Converted intfloat/multilingual-e5-small model in onnx format for use with Vespa Embedding.

  • intfloat-multilingual-e5-small.onnx
  • intfloat-multilingual-e5-small_fp16.onnx
  • intfloat-multilingual-e5-small_quantized.onnx
    • (int8 quantize, In python, running it produces a different result...)

python can also output the same vectors as vespa's embeddings.

Note: normalize must be set to true in vespa's service.xml in order for embeddings output to be the same as python.
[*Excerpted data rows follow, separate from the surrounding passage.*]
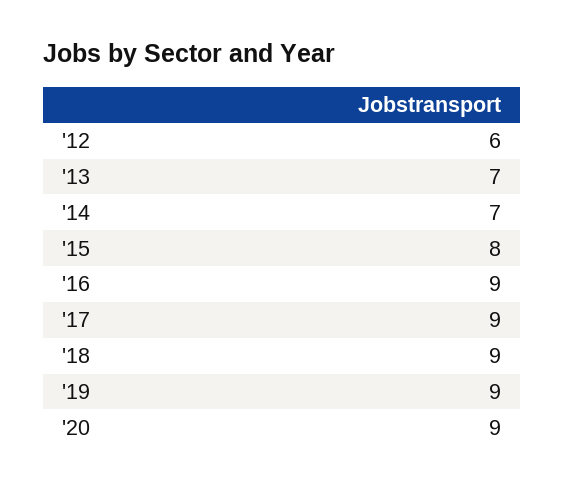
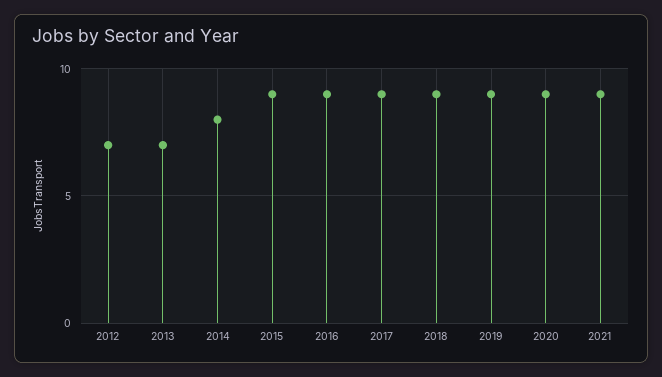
'12: 6 -> 7
'14: 7 -> 8
'15: 8 -> 9
2021: none -> 9

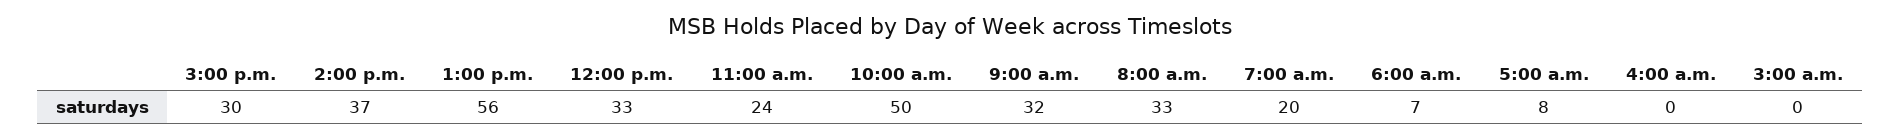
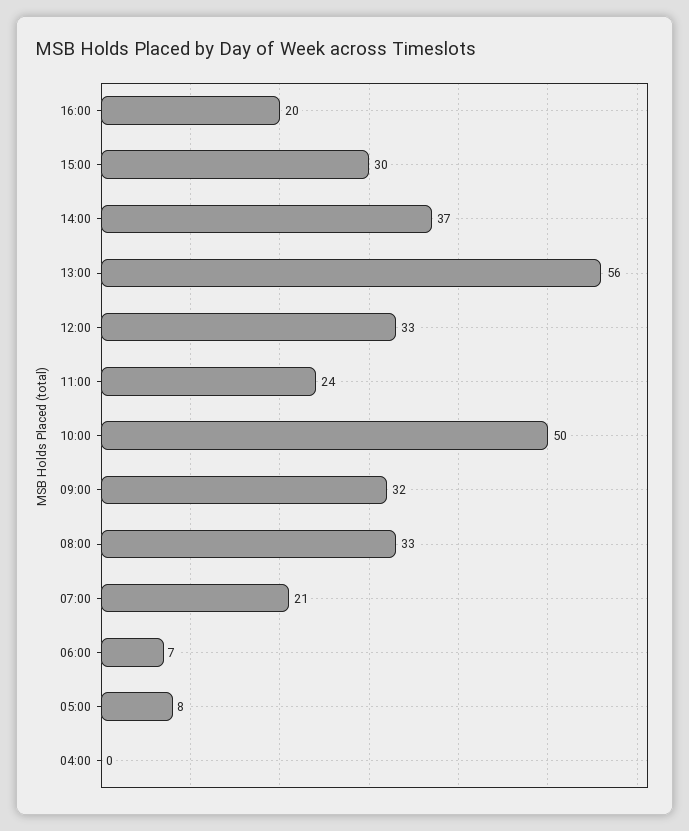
7:00 a.m.: 20 -> 21
3:00 a.m.: 0 -> none
16:00: none -> 20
<component id="me5_small_q" type="hugging-face-embedder">
    <transformer-model path="me5/intfloat-multilingual-e5-small_quantized.onnx" />
    <tokenizer-model path="me5/tokenizer.json" />
    <normalize>true</normalize>
    <pooling-strategy>mean</pooling-strategy>
</component>

<component id="me5_small" type="hugging-face-embedder">
    <transformer-model path="me5/intfloat-multilingual-e5-small.onnx" />
    <tokenizer-model path="me5/tokenizer.json" />
    <normalize>true</normalize>
    <pooling-strategy>mean</pooling-strategy>
</component>

or url

        <component id="me5_small_fp16" type="hugging-face-embedder">
            <transformer-model
                url="https://huggingface.co/hotchpotch/vespa-onnx-intfloat-multilingual-e5-small/resolve/main/intfloat-multilingual-e5-small_fp16.onnx" />
            <tokenizer-model
                url="https://huggingface.co/hotchpotch/vespa-onnx-intfloat-multilingual-e5-small/resolve/main/tokenizer.json" />
            <normalize>true</normalize>
            <pooling-strategy>mean</pooling-strategy>
        </component>
from optimum.onnxruntime import ORTModelForSequenceClassification
from transformers import AutoTokenizer
from torch import Tensor
import torch
import torch.nn.functional as F

model_name = "hotchpotch/vespa-onnx-intfloat-multilingual-e5-small"
onnx_file_name = "intfloat-multilingual-e5-small.onnx"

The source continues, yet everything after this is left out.